8. Proprietary technology?Fail: applying for patent, but not very useful in tech companies
9. Network effects?
Pass: this is 100% a network effect play
10. Economies of scale?
11. Great branding?
Fail: no UI/UX person on the team. That said, this is more of a B2B back-end sales product.

The 7 Thiel Questions

  1. The Engineering question:
    • Good: this company is not trying to “create” blockchain, but just trying to make a good interface for it. From the brief screenshot in the explainer video, seems like a basic, vanilla (not bad) CRUD (create, read, update, delete) app.
  2. The Timing question
    • Good: would be ideal if the company could raise money because it’s in the blockchain space. That said, there is definitely no Google of blockchain powered verified documents yet.
  3. The monopoly question
    • Bad: by definition, you only want “one source of truth.” Assuming that Ubitquity could become a privately owned medium of public records (much like Twitter is a privatized platform for near public communications) this would naturally default to monopoly.
  4. The people question: 
    • Bad: I see a founder who has experience in Blockchain, but ambiguous work history. The team has dev talent, and a COO. With burn of $10k/mth, this is fairly remarkable ($120k/yr for 3-4 teammates, so either founders are uncompensated, people are not working full time, or certain individuals are getting paid heavily in equity.)
  5. The distribution question
    • Bad: Sales of this product are going to heavily rely on the ability to win over key decision makers at title companies. The ability to get two clients is a positive trend, especially with $280k in revenue for 2018, but how replicable this is only time will see.
  6. The durability question
    • Good: if built the right way, this business is definitely durable. Title companies and municipalities are naturally risk-averse, so once the brand and security are proven it’ll be easy to sell.
  7. The secret question: 
    • Bad: why is real estate a particularly lucrative area for certified records to have outsized commercial impact?

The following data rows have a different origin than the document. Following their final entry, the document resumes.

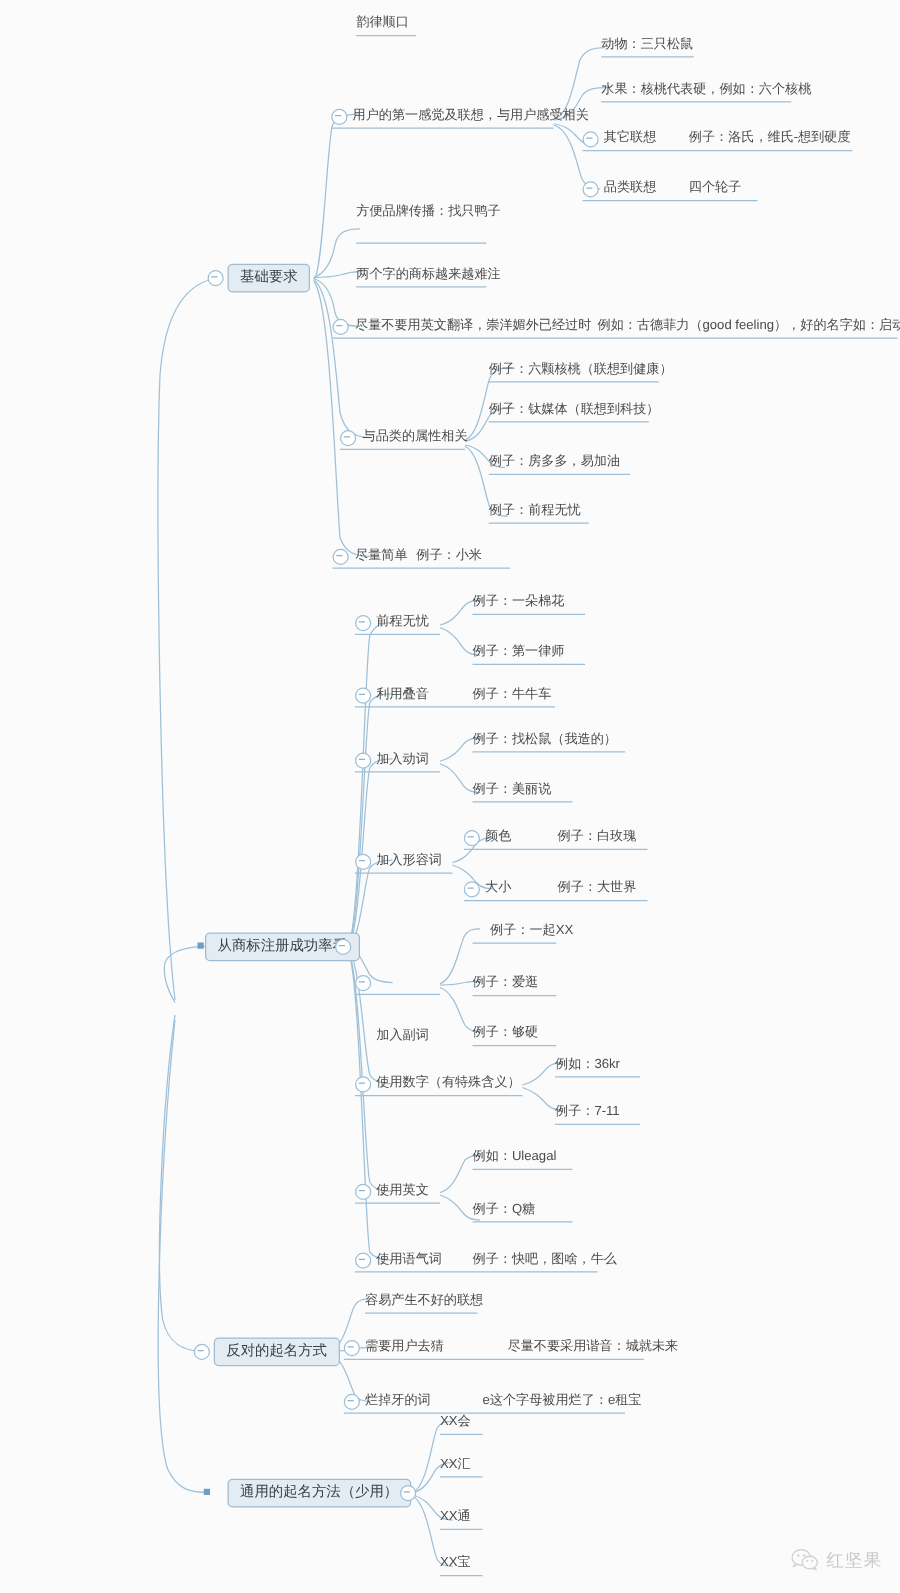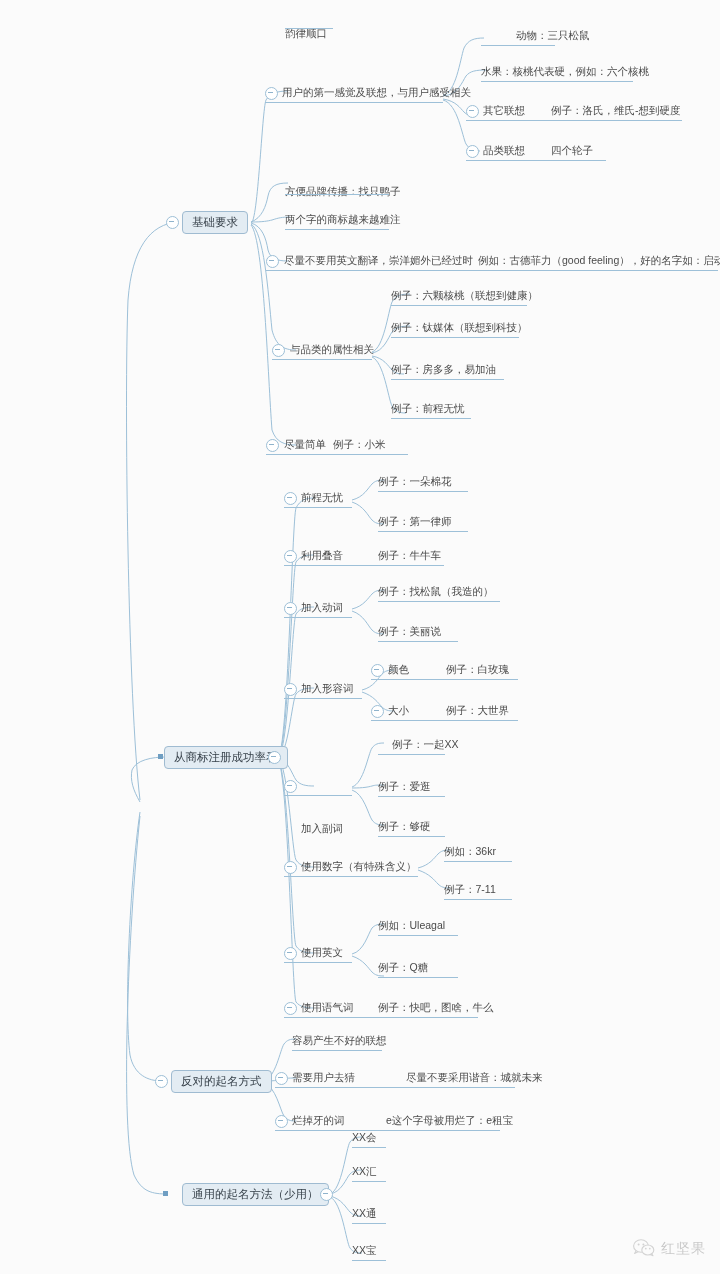--- a/index.html
+++ b/index.html
@@ -160,44 +160,44 @@
       <path d="M330,1194 C342,1192 346,1178 350,1174 C353,1171 356,1170 362,1170"></path>
       <path d="M330,1196 C342,1199 346,1208 350,1212 C353,1215 356,1216 362,1216"></path>
       <path d="M330,1197 C342,1202 346,1242 350,1248 C353,1252 356,1253 362,1253"></path>
     </g>
   </svg>
 
 
   <div class="toggle" style="left:166px;top:216px;"></div>
   <div class="node branch" style="left:182px;top:211px;">基础要求</div>
 
-  <div class="node leaf" style="left:285px;top:26px;text-align:center;">韵律顺口</div>
+  <div class="node leaf" style="left:285px;top:11px;text-align:center;">韵律顺口</div>
   <div class="ul" style="left:285px;top:28px;width:48px;"></div>
 
   <div class="toggle" style="left:265px;top:87px;"></div>
   <div class="node leaf" style="left:282px;top:85px;">用户的第一感觉及联想，与用户感受相关</div>
   <div class="ul" style="left:265px;top:102px;width:178px;"></div>
 
-  <div class="node leaf" style="left:481px;top:28px;margin-left:35px;">动物：三只松鼠</div>
+  <div class="node leaf" style="left:481px;top:28px;">动物：三只松鼠</div>
   <div class="ul" style="left:481px;top:45px;width:74px;"></div>
 
   <div class="node leaf" style="left:481px;top:64px;">水果：核桃代表硬，例如：六个核桃</div>
   <div class="ul" style="left:481px;top:81px;width:152px;"></div>
 
   <div class="toggle" style="left:466px;top:105px;"></div>
   <div class="node leaf" style="left:483px;top:103px;">其它联想</div>
   <div class="node leaf" style="left:551px;top:103px;">例子：洛氏，维氏-想到硬度</div>
   <div class="ul" style="left:466px;top:120px;width:216px;"></div>
 
   <div class="toggle" style="left:466px;top:145px;"></div>
   <div class="node leaf" style="left:483px;top:143px;">品类联想</div>
   <div class="node leaf" style="left:551px;top:143px;">四个轮子</div>
   <div class="ul" style="left:466px;top:160px;width:140px;"></div>
 
-  <div class="node leaf" style="left:285px;top:184px;">方便品牌传播：找只鸭子</div>
+  <div class="node leaf" style="left:285px;top:162px;">方便品牌传播：找只鸭子</div>
   <div class="ul" style="left:285px;top:194px;width:104px;"></div>
 
   <div class="node leaf" style="left:285px;top:212px;">两个字的商标越来越难注</div>
   <div class="ul" style="left:285px;top:229px;width:104px;"></div>
 
   <div class="toggle" style="left:266px;top:255px;"></div>
   <div class="node leaf" style="left:284px;top:253px;">尽量不要用英文翻译，崇洋媚外已经过时</div>
   <div class="node leaf" style="left:478px;top:253px;">例如：古德菲力（good feeling），好的名字如：启动键</div>
   <div class="ul" style="left:266px;top:270px;width:452px;"></div>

What has to go right for the startup to return money on investment:

  1. The owners of title companies realize that by automating and reducing error via blockchain adoption, they can lay off and save on labor costs for title checks.
  2. Ubitquity knocks it out of the park with ease of onboarding, security, and user experience. This way it acquires a reputation similar to Kleenex for tissues.
  3. Large real estate platforms like Zillow, Redfin, further go downstream in their businesses (see iBuyer phenomenon) and give further pressure to title companies to find ways to innovate. Alternatively, the company is good enough that it gets acquired.

What the Risks Are

  1. The infrastructure that has arisen for title checks: title lawyers, fees to lawyers who sue and prosecute on weird title stuff, title insurance, is too entrenched and thus adoption is slow.
  2. Creating a competing product to Ubitquity’s platform is easy, and the real bottleneck on growth is sales and distribution e.g. people who are incumbents with the right connections are in a better position to sell the promise of blockchain.
  3. Adapting the Ubitquity technology to new industries (non-real estate escrow/title) is not as easy from a sales packaging standpoint and the platform can’t adapt fast enough to become a general blockchain ledger company.